Which is why her speech at the British Conservative Party Conference this week was so striking.
In the speech, May articulated a forceful, distinctive version of conservatism, one that might offer a blueprint for other center-right parties who want to tap into populist anger without losing their souls, or the center ground of their political life.
Like all good populist movements have done before, she took aim at the "elites," particularly "metropolitan elites," including "politicians" and "commentators." She seemed particularly aghast at elites who "look down on" regular people and lambaste them as racist for having concerns about immigration and crime. She struck patriotic themes, intoning (wonderfully, according to this curmudgeonly conservative) "if you think you are a citizen of the world, you are a citizen of nowhere." She proposed "naming and shaming" businesses that hire foreign workers over British ones.
In keeping with the populist, anti-elite theme, but against the Thatcherite pro-market orthodoxy that has ruled the Conservative Party since the early 1980s, she warned against the predations of big business and vowed to use the power of government to protect the little guy from its depredations. She has supported electing workers' representatives to company boards.
This might sound like a far-right speech, but in that same speech, May proclaimed her intention to occupy the "new center ground" of British politics. That means wooing disaffected working-class voters, who have historically voted for the Labour Party, recently voted for UKIP, and may occasionally vote Tory. This is not what passes for "centrism" in elite circles whose members can vote either way as long as their libertinism and economic interests are protected, but the actual demographic centrism of the great mass of disaffected voters who care little for the ideologies animating either party.
Much has been made of the social differences between May and her predecessor. While Cameron famously came from money, was educated at Eton and Oxford, and tended to surround himself with advisers of similar backgrounds, May grew up in humbler circumstances. And obviously, May has keen political instincts. She would not have delivered this speech if it had not been for the political earthquake of Brexit and the populist fervor sweeping the entire West.
"Cameronism" was an elite movement that played to the elite center. It tried to soften the Conservative Party's image by crying about climate change and international development, issues that set elite hearts a-fluttering but left downscale voters cold. His vision was that of the "Big Society," the idea being that central government would be neither a minimal state nor a classic welfare state, and instead would empower local government and non-governmental bodies to soften most of the blows from the market. That's a very appealing vision, but also a hoity-toity, conceptual vision, a far cry from "fewer immigrants, more cops on the beat, more profit-sharing for workers."

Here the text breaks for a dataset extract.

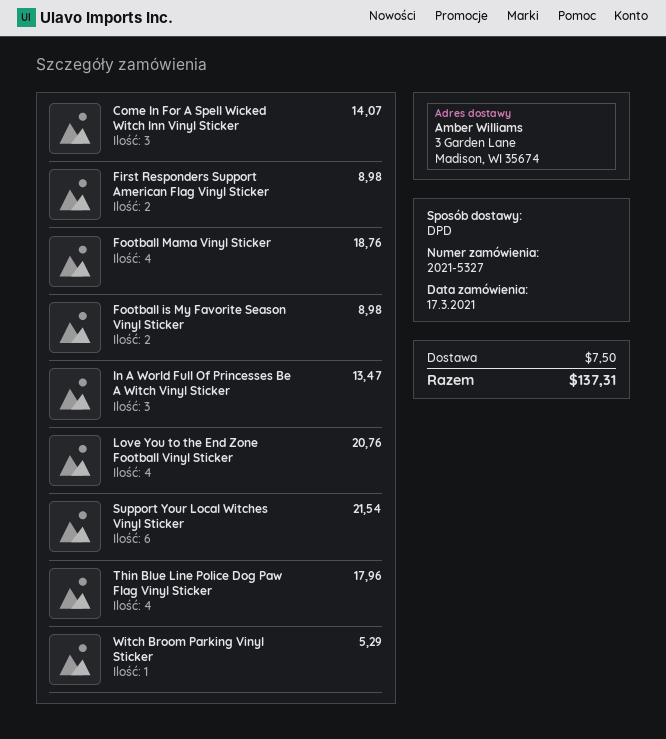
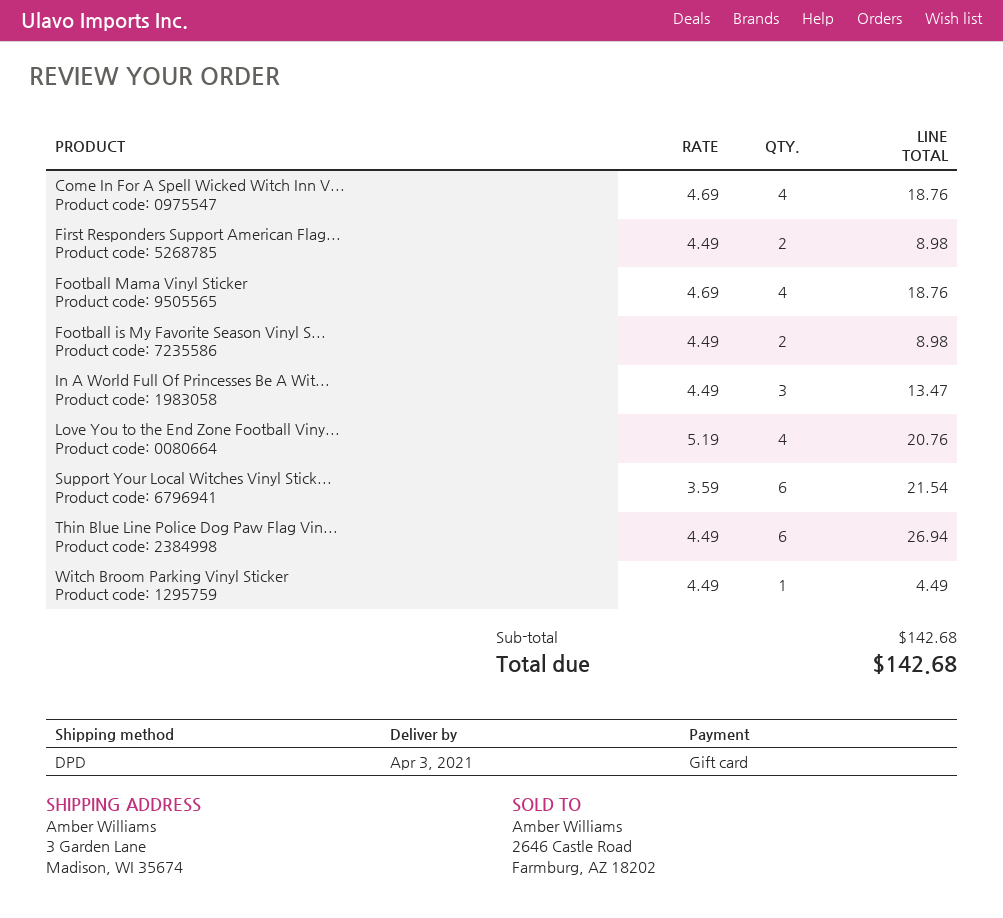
Come In For A Spell Wicked Witch Inn Vinyl Sticker: 3 for 14.07 -> 4 for 18.76
Thin Blue Line Police Dog Paw Flag Vinyl Sticker: 4 for 17.96 -> 6 for 26.94
Witch Broom Parking Vinyl Sticker: 1 for 5.29 -> 1 for 4.49
shipping: 7.50 -> none
total: 137.31 -> 142.68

May, on the other hand, while still proudly proclaiming herself a "liberal" in the European sense — a firm believer in civil rights, democracy, and the rule of law — and promising "a society that works for everyone," is clearly also offering something different and new to the disaffected voters who are launching said populist insurgencies. These are people who have often been on the losing side of the most momentous and even traumatic megatrends of the past decades, including globalization, automation, and the sexual revolution, and who need to be brought back into the political process.
People of good will from across the political spectrum should wish Theresa May well.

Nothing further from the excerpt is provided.